|
Virtual network:
Case Studies
- Each virtual network consists of an NI queue in each direction connected to the corresponding queue or group of queues in the router
- SGI Origin 2000
- Two virtual networks; uses back-off intervention and invalidation to avoid cycles in the network dependence graph
- Stanford DASH
- Two virtual networks; in case an incoming request needs space in outgoing request network and outgoing request queue is full, it waits for a pre-defined number of cycles and then if still full, sends a NACK to the requester
- AlphaServer GS320
- Three virtual networks; longest transaction is 3-hop
- Stanford FLASH
- Four virtual networks; longest transaction is 4-hop (special case of reply generating a reply)
- Alpha 21364 router
- 19 virtual channels (essentially queues) in each direction per port: 3 channels per virtual network, six coherence message types, one extra channel forms the seventh virtual network to carry some special coherence control messages (3 channels within a network are used for adaptive routing)

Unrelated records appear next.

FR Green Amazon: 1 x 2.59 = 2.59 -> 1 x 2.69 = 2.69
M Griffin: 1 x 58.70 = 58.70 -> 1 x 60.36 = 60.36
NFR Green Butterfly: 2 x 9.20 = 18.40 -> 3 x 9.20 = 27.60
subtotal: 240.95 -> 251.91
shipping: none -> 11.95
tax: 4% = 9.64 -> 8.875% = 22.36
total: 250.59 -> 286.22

Coherence controller occupancy
- How long does it take to service a message on average?
- If you imagine the coherence controller as a centralized server in a queuing model, occupancy is just the reciprocal of service rate
- Occupancy of servicing a message induces a waiting time on the subsequent messages (shows up as a contention component in the total end-to-end latency)
- Queuing analysis and simulation show that contention grows faster than quadratic in occupancy (Chaudhuri et al, 2003); later empirically confirmed by other researchers that it is likely to be sub-cubic
- Goal should be to design low-occupancy protocols
Protocol occupancy
- Goal is to design low-occupancy protocol
- Doesn’t mean cannot do smart things
- A high-occupancy protocol can still perform well if it can reduce the message count accordingly
- Latency tolerating techniques such as prefetching usually puts more pressure on the coherence controller (why?)
- Leads to an increased average protocol occupancy
- Some bad protocol decisions
- Invalidation acknowledgments at home
- Replacement hints
- NACKs
- Final design is usually influenced by directory organization and coherence controller microarchitecture
Directory controllers
- Two main designs
- Hardwired finite state machines (fixed protocol)
- Software protocol running on embedded protocol processor in memory controller (suited for off-chip memory controllers) or protocol thread in main processor (suited for multi-threaded processors) or protocol core in main processor (suited for multi-core processors)
- Hardwired FSM
- Low occupancy (all-hardware)
- Protocol must be simple enough to be able to design and verify in hardware
- Possible to pipeline various stages of protocol processing
- Cannot afford late-binding or flexibility in the choice of protocol
- SGI Origin 2000, MIT Alewife, Stanford DASH
|